運命が決まってるって言う言葉を俺は信じない。だって今は俺が置かれている状況がそうだからな。

ほんの少しのすれ違いや、ほんの少しの行動でその人の運命は大きく変わると思う。

だってそうだろう? あの時――PCに少し興味を持っていて、秋葉原に態々PCの部品を買いに行って出会った車椅子の眼鏡の男……

「STEVEN」と名乗った男に出会ってから……俺「道睦長久(みちむつ ながひさ)」の運命は大きく変わったと思っている。

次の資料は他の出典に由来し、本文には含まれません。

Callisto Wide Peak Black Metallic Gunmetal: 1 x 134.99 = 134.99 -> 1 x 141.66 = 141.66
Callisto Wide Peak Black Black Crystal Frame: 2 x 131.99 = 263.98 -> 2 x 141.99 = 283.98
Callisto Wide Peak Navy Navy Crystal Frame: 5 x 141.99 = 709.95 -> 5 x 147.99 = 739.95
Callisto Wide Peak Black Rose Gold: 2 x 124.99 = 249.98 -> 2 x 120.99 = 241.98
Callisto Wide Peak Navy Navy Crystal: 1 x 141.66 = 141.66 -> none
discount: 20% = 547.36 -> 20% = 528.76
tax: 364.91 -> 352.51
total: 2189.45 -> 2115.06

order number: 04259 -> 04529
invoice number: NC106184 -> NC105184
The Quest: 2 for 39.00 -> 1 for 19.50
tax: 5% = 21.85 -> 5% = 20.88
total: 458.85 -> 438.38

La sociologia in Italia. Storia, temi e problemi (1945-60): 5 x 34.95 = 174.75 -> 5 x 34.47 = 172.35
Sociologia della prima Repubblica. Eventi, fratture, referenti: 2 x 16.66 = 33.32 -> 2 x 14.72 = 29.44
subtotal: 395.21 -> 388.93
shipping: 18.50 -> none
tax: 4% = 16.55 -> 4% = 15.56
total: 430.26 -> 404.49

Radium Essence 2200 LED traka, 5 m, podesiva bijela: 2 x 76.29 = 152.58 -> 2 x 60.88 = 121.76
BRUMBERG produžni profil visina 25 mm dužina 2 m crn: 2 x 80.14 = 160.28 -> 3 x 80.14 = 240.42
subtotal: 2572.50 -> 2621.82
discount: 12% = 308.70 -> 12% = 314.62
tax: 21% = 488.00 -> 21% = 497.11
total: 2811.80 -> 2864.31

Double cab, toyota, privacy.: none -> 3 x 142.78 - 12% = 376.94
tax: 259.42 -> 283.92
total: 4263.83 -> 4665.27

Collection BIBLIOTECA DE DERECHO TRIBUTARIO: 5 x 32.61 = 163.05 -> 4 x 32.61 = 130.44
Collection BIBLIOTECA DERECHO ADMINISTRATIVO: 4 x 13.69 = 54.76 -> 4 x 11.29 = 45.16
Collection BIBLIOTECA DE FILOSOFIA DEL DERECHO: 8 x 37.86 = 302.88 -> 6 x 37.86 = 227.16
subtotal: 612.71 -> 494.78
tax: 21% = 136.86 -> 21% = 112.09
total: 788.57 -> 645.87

こんな人混みの中で車椅子で移動するのは大変だろうと仏心を出したばっかりに、俺は死んでも死ねない輪廻の鎖に囚われてしまったのだから……。

魔界に沈んだ学校。

ICBMが落ちた東京。

本来存在しない年号。

東京壊滅。

天使に支配されたディストピア。

東京受胎とか言う荒廃した世界。

全てを飲み込み消し去る亜空間。





東京と俺が何をしたって言うんだ。何度俺は死ねばいいと言うんだ……俺をこんな目に合わせた邪知暴虐の化身あの似非紳士車椅子赤スーツ眼鏡STEVENに必ず思い知らせてくれる……そう思って生きてきた俺だ。

「お、お前たち……な、なんで」

『ミツケタ』

白い制服に身を包んだ高圧的な印象の少女。

黒髪でどこか素朴な印象を受ける少女。

男装の麗人。

どこか人間離れした美しい容姿の少女。

刺青の入った無表情な少女。

可憐さと力強さを兼ね備えた少女。

「誰か助けてください、この際STEVENでも良い……」

今度の生はやばすぎる、なんなんだよ。俺が何をしたって言うんだよ……なんでこんなハイライトオフの奴らに囲まれなきゃいけないんだよ……頼むから誰か俺を助けてくれ……ッ! この際怨敵のSTEVENでも良いからッ!